Species of flowering plant

Melaleuca radula, commonly known as graceful honey-myrtle, is a plant in the myrtle family, Myrtaceae and is endemic to the south-west of Western Australia. It is an open, spreading shrub with narrow leaves, profuse pink or purple flowers in late winter and smooth, almost spherical fruits.

==Description==
Melaleuca radula is a spreading shrub, growing to 5 m tall with coarse bark. Its leaves are arranged in alternating pairs (decussate) so that they make four rows along the branches. The leaves are 10-45 mm long, 0.7-2 mm wide, linear to elliptic in shape with the sides turned up so that they are crescent moon-shaped in cross section. There are prominent oil glands on the lower surface.

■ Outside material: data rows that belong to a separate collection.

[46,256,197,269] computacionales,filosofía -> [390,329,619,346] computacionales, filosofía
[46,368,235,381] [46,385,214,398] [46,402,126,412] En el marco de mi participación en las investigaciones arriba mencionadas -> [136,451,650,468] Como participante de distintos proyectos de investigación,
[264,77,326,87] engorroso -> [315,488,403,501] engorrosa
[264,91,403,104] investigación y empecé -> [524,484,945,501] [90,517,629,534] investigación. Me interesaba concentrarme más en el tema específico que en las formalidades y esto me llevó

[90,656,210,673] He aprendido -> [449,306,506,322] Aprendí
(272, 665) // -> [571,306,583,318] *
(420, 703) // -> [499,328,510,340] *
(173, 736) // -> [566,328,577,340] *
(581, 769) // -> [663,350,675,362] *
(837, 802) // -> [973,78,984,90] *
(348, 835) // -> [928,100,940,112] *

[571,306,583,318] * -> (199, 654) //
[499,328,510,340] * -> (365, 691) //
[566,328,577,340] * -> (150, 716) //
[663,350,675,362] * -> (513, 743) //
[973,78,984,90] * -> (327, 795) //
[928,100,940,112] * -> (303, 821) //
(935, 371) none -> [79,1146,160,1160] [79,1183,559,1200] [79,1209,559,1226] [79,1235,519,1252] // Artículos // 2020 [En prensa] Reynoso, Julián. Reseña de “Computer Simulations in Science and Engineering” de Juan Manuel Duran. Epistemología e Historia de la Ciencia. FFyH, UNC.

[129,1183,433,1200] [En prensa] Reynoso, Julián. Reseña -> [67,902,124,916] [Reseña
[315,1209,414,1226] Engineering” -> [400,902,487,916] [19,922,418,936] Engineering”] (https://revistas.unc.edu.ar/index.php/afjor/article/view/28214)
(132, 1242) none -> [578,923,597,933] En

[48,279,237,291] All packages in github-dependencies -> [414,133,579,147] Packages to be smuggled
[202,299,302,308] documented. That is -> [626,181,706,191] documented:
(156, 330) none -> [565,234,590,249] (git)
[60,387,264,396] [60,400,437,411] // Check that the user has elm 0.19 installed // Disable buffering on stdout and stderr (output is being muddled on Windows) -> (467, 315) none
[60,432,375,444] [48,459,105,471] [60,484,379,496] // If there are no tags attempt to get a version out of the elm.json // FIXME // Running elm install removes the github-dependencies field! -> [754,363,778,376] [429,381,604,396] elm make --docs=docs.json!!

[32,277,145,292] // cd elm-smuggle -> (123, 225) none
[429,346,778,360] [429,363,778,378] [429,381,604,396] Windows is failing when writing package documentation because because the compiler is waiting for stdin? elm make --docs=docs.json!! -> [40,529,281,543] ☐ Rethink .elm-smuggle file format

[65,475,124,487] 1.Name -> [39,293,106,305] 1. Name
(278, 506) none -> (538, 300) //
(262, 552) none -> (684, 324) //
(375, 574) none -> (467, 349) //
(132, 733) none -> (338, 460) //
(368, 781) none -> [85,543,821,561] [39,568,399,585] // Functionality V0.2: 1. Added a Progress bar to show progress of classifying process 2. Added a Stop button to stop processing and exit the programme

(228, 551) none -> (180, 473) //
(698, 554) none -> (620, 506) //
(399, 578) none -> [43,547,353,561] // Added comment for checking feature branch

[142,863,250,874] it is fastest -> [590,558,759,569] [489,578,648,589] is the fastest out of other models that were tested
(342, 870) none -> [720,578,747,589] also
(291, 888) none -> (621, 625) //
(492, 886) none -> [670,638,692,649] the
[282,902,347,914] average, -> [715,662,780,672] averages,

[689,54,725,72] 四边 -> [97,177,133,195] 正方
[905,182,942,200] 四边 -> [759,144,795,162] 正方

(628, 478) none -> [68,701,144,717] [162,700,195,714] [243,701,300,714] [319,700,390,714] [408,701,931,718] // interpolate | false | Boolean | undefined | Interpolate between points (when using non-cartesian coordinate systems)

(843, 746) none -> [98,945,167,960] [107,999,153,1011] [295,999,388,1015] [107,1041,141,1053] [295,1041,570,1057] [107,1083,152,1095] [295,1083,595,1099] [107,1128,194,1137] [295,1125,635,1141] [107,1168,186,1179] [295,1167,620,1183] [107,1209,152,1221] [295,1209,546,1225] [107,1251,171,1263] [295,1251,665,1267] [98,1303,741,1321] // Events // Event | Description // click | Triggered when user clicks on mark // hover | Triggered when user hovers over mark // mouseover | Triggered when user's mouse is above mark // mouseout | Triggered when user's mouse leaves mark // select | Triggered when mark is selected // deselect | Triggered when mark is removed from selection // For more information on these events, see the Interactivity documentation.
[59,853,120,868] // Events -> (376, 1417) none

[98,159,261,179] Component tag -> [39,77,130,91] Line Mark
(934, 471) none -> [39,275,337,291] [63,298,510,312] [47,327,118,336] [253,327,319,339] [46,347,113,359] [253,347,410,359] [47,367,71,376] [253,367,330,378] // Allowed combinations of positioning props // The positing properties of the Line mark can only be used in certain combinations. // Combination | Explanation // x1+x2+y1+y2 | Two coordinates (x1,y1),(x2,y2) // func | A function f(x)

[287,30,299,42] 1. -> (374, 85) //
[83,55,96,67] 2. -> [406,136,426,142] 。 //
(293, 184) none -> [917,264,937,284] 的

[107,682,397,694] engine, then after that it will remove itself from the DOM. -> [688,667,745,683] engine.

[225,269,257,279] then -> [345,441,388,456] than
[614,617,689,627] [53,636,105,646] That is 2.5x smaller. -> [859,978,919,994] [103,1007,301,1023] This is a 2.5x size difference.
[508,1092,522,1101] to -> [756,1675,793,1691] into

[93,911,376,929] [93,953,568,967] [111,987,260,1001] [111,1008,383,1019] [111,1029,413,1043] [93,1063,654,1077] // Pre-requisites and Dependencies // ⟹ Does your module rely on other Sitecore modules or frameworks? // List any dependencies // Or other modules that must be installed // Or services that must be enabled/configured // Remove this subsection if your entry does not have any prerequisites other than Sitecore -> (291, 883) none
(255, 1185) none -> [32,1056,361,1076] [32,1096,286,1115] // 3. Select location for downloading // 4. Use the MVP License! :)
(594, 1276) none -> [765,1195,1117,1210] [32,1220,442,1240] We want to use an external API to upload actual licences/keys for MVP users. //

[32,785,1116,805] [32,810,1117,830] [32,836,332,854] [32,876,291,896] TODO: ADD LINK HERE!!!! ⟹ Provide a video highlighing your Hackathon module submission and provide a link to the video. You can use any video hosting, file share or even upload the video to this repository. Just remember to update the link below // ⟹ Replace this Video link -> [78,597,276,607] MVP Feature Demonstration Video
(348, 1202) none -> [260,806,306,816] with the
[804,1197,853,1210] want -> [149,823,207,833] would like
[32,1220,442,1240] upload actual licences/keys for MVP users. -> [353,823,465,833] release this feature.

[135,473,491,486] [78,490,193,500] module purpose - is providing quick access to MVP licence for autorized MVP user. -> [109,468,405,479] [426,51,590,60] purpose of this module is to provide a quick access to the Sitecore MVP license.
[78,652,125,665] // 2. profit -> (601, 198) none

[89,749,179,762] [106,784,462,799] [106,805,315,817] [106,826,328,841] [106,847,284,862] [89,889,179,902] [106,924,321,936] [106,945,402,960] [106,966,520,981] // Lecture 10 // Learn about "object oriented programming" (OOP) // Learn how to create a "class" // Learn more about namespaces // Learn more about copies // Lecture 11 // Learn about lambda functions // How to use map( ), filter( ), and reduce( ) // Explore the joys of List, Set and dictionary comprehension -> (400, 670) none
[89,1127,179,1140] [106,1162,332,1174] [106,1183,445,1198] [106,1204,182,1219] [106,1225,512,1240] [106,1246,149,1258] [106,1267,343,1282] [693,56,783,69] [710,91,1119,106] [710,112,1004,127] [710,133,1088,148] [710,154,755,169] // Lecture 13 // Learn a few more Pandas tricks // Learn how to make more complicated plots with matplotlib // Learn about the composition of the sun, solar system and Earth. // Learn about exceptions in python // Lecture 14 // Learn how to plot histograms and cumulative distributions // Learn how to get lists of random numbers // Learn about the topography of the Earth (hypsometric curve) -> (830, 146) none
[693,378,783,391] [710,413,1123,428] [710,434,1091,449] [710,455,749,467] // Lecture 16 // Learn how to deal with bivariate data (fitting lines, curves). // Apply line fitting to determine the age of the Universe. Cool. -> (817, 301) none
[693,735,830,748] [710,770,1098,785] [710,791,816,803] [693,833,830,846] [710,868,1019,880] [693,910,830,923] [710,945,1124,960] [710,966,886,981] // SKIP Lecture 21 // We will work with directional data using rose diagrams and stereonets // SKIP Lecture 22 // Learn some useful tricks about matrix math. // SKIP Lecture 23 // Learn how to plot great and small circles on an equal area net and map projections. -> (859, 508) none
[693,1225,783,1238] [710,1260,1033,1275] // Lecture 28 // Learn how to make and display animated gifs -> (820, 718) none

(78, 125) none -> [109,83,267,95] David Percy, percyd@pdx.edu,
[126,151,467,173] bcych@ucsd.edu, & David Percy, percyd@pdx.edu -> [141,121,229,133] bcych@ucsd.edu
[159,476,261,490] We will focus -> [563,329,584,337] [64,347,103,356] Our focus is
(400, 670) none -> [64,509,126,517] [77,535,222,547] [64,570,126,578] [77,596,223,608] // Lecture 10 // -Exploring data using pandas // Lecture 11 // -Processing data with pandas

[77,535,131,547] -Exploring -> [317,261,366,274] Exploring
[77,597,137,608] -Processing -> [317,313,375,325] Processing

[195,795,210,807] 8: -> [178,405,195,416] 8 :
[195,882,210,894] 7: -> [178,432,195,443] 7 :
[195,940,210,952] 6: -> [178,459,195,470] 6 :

The flowers are white or more usually a shade of pink to mauve. They are arranged in pairs of up to 5, the flowers on opposite sides of the branches forming a spike up to 40 mm long and 30 mm in diameter. The petals are 4.5-6.5 mm long and fall off as the flower matures. There are five bundles of stamens around the flower, each with 30 to 90 stamens giving the spike a fluffy appearance. Flowering mostly occurs from July to September, and is followed by fruit which are woody, almost spherical capsules, 4-6 mm in diameter in clusters along the stem.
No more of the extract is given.